THE PROBLEM:
Please transcribe only the lines between the one containing "are going to" and the end of the records, both ends included, exactly as written; skip every picture.

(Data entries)
"""
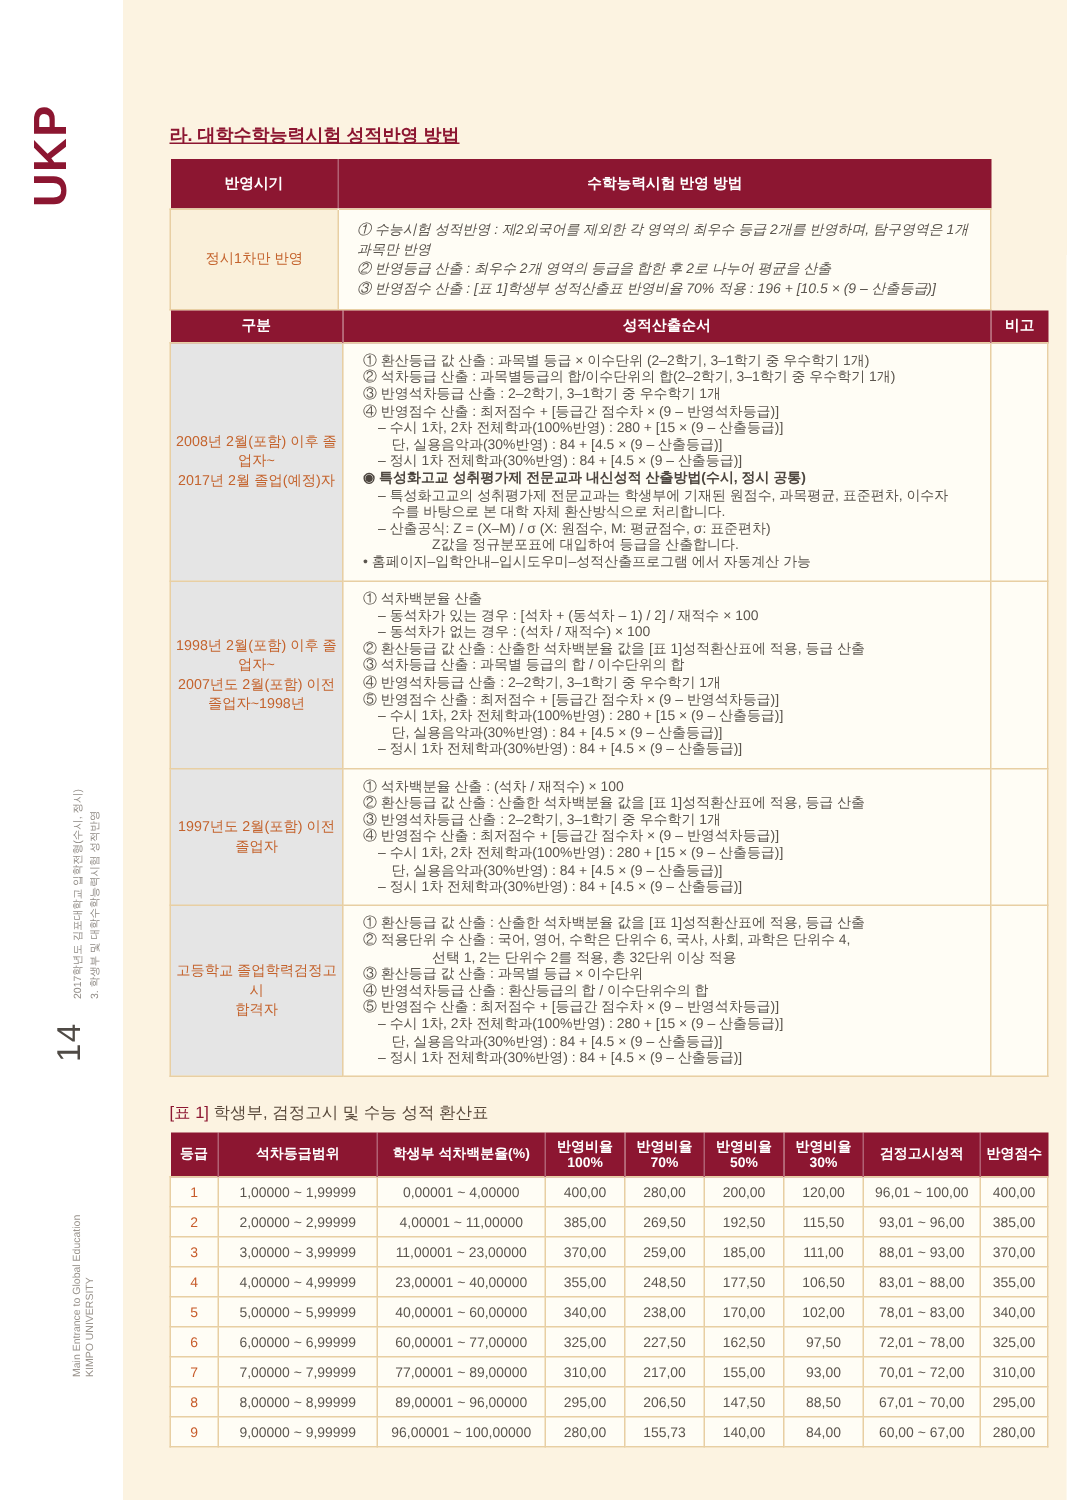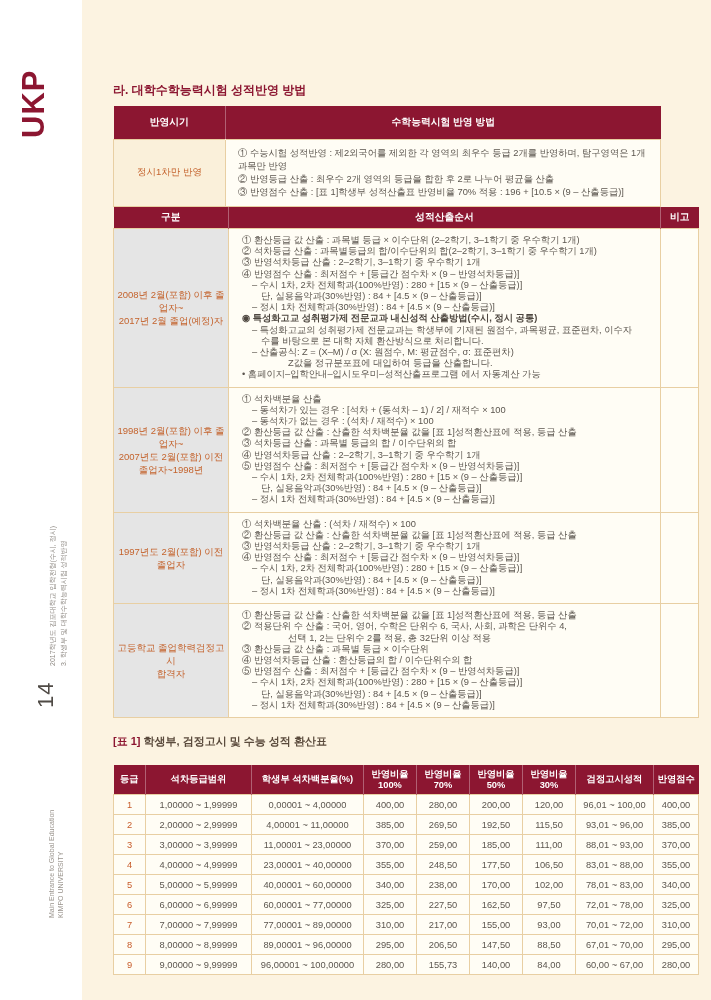"라. 대학수학능력시험 성적반영 방법" .sec-title { text-decoration: none -> underline }
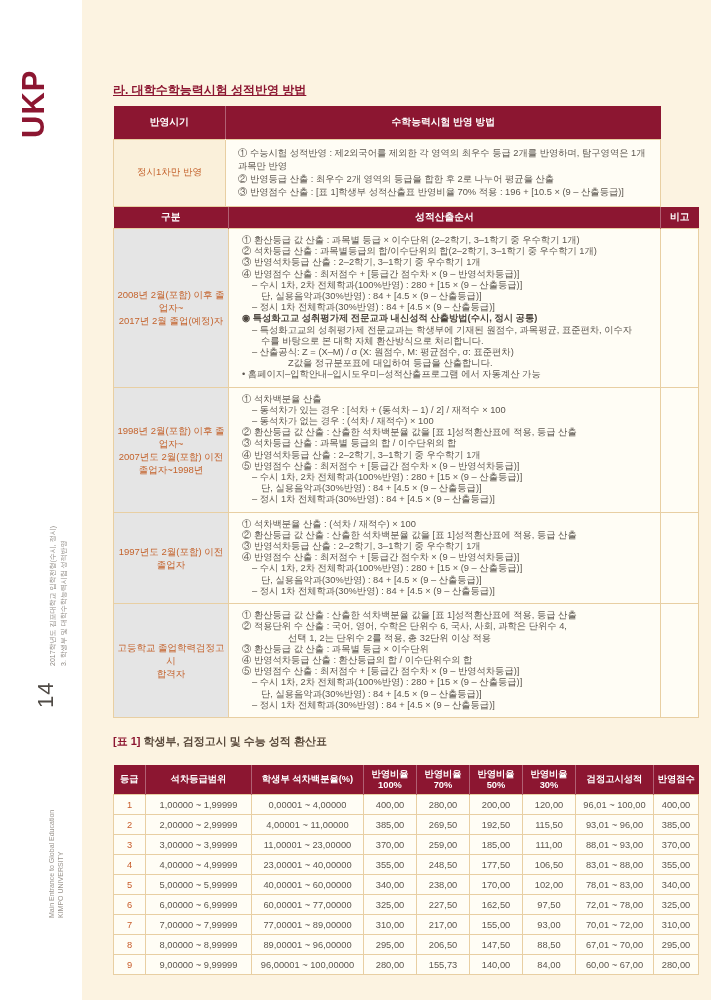"① 수능시험 성적반영 : 제2외국어를" td.method { font-style: none -> italic }
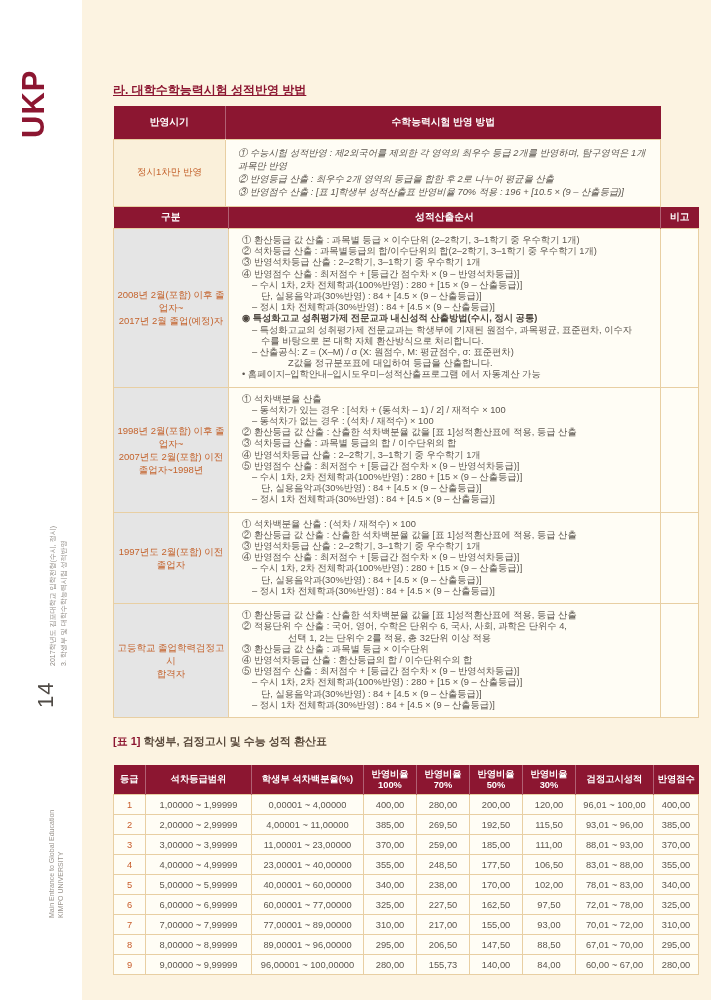"[표 1] 학생부, 검정고시 및" .caption { font-weight: bold -> normal; margin-bottom: 16px -> 6px }
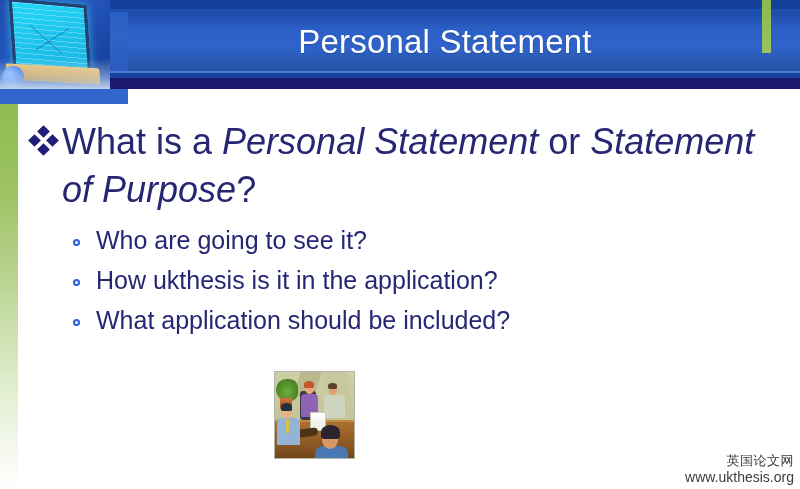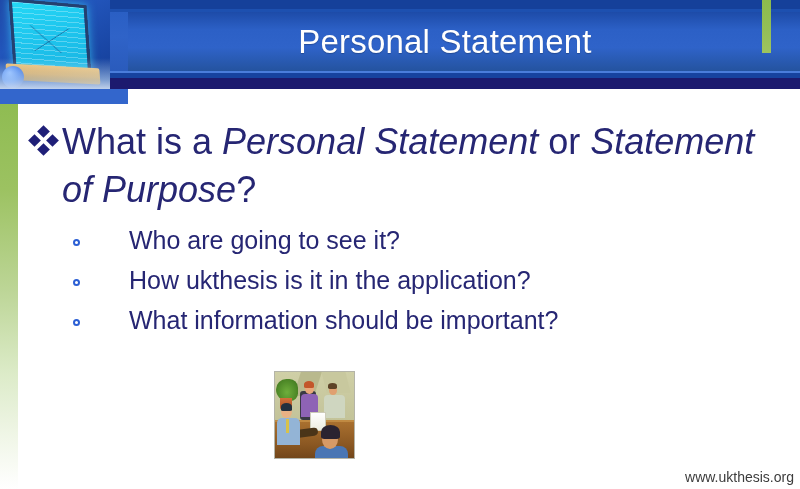"Who are going to see" .bullet-l2-text { margin-left: 33px -> none }
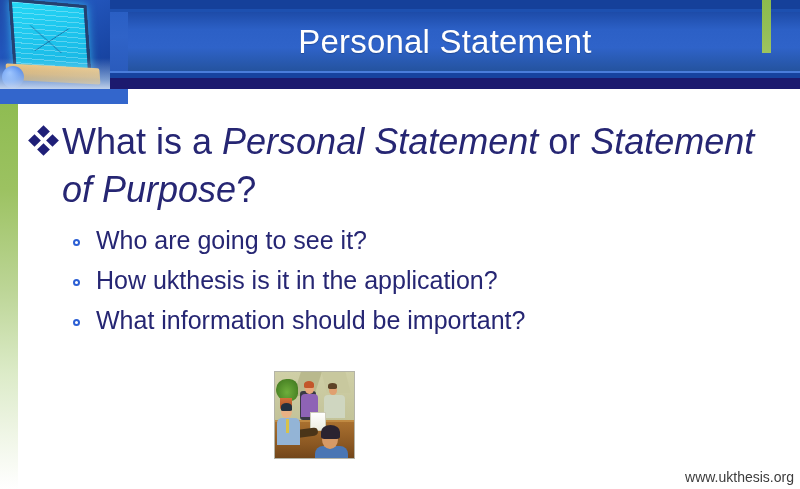"What information should be important?" div.bullet-l2-text { text: information should be important -> application should be included }
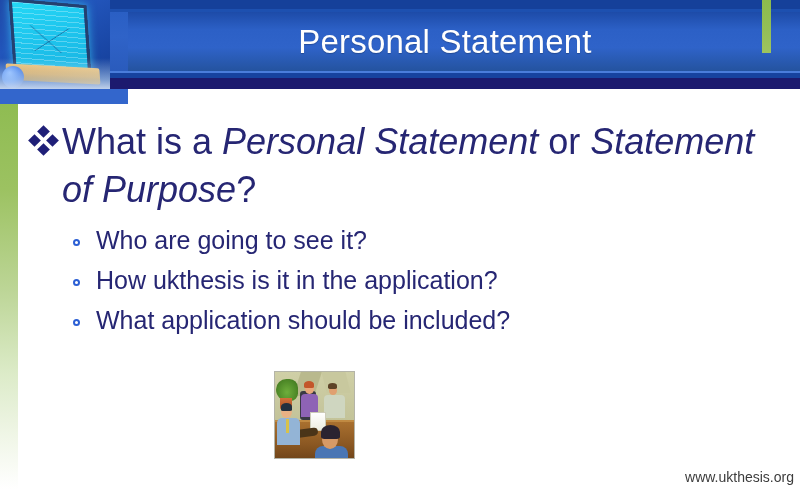"英国论文网" div.wm-cn { html: none -> <div>英国论文网</div> }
"""
RESULT OF THIS EXERCISE:
"Who are going to see" .bullet-l2-text { margin-left: 33px -> none }
"What information should be important?" div.bullet-l2-text { text: information should be important -> application should be included }
"英国论文网" div.wm-cn { html: none -> <div>英国论文网</div> }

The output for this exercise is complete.